■ Brief
All lines in the data bearing the string "bold" should be identified and copied.

■ Code change snippets

>>

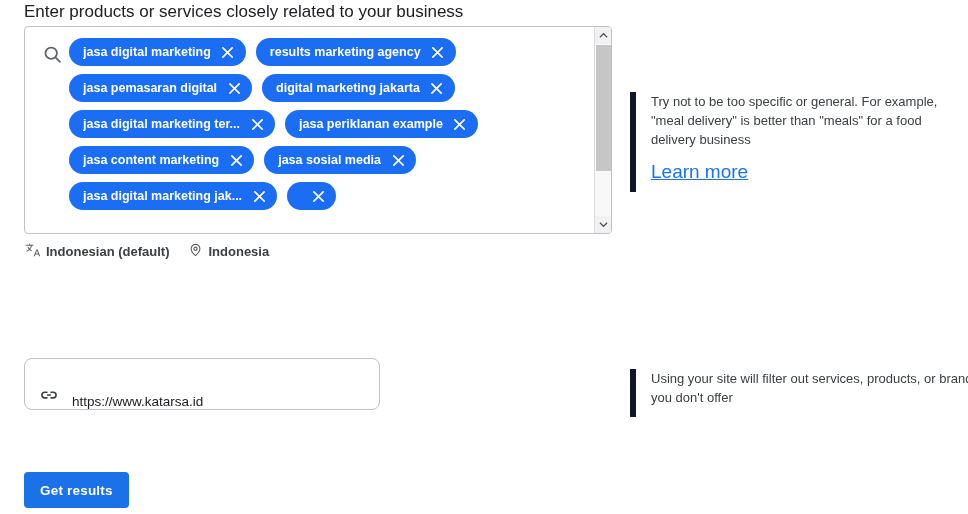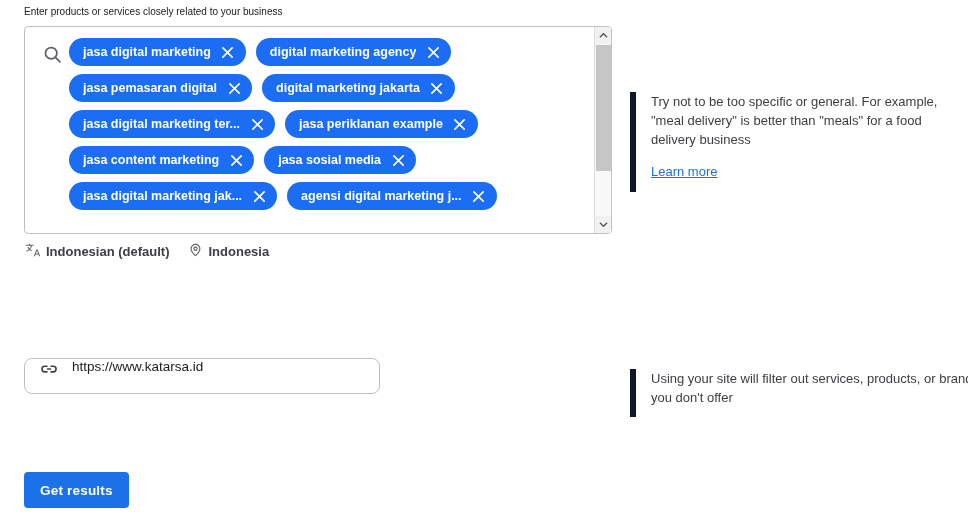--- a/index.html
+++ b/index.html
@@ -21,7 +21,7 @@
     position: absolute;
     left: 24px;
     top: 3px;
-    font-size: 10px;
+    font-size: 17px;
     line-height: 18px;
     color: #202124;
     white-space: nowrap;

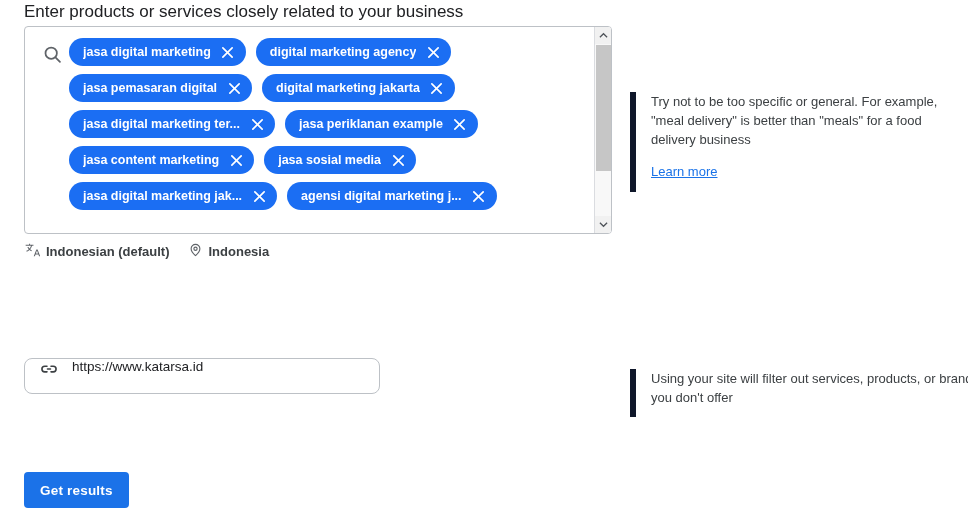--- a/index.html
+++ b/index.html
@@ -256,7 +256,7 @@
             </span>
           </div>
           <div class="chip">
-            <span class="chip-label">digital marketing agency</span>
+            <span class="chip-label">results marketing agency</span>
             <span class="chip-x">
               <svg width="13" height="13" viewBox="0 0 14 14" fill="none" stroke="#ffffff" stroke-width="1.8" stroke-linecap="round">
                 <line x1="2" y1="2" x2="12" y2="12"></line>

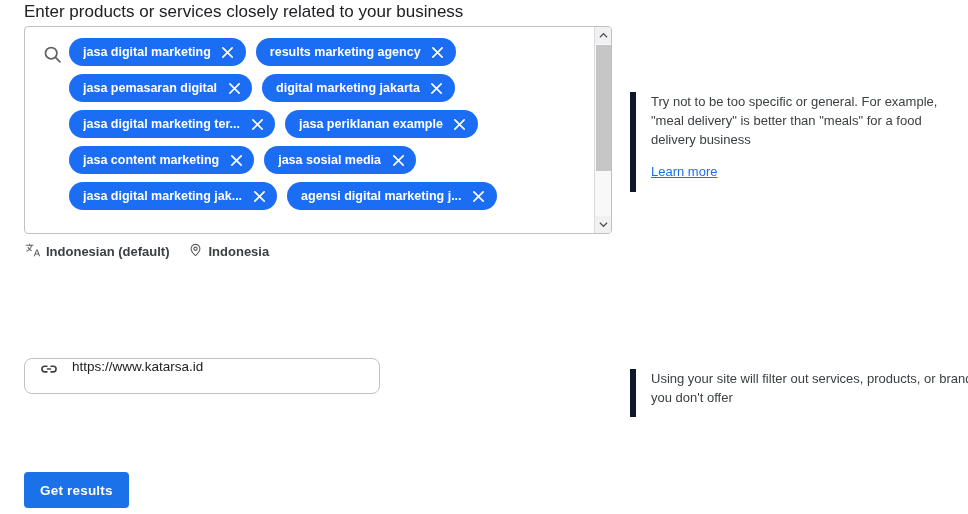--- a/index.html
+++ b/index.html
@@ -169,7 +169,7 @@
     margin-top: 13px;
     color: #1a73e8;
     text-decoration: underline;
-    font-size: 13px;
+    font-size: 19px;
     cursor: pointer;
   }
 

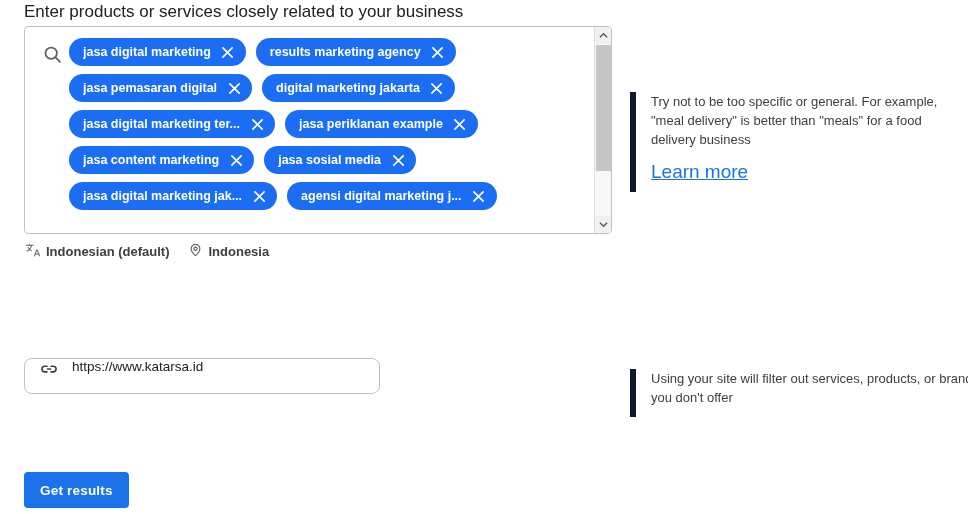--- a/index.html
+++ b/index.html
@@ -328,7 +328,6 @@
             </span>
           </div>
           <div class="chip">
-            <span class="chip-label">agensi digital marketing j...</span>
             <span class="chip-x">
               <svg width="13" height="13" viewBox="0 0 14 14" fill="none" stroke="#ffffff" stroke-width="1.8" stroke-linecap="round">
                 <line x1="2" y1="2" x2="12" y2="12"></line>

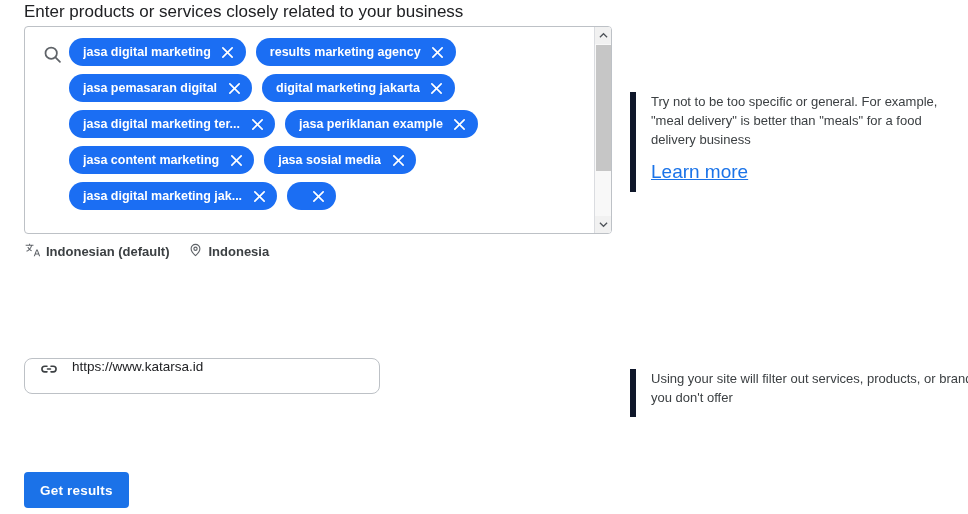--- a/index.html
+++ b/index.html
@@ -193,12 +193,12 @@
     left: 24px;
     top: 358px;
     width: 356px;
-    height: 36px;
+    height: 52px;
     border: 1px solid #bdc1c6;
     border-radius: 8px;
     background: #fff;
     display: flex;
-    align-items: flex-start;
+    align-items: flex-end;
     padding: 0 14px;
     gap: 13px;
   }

<<
>>

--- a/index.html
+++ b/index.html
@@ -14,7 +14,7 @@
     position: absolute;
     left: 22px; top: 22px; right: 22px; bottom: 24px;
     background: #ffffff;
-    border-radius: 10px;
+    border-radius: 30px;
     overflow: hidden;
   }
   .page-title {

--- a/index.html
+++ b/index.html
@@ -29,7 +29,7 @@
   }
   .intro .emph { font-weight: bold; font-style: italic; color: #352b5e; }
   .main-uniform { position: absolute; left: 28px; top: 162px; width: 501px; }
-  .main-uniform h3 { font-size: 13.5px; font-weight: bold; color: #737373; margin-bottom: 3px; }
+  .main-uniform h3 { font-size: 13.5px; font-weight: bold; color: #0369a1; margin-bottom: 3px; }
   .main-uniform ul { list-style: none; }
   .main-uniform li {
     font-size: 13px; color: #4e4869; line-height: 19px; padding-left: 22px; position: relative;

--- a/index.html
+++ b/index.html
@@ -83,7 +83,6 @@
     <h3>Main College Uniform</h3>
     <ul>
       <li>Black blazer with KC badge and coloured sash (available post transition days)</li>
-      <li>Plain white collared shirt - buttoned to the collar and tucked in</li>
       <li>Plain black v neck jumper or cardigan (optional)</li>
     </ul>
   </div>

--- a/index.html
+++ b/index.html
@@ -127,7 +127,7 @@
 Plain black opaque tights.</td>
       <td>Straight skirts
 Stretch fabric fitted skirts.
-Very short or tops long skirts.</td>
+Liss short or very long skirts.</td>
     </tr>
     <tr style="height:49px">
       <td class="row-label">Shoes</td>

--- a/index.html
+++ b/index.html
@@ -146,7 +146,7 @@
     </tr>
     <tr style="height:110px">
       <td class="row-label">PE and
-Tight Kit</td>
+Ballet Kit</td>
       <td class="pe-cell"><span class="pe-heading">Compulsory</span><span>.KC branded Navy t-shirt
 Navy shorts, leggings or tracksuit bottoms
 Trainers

<<

■ Answer to this task
   .intro .emph { font-weight: bold; font-style: italic; color: #352b5e; }
-  .main-uniform h3 { font-size: 13.5px; font-weight: bold; color: #737373; margin-bottom: 3px; }
+  .main-uniform h3 { font-size: 13.5px; font-weight: bold; color: #0369a1; margin-bottom: 3px; }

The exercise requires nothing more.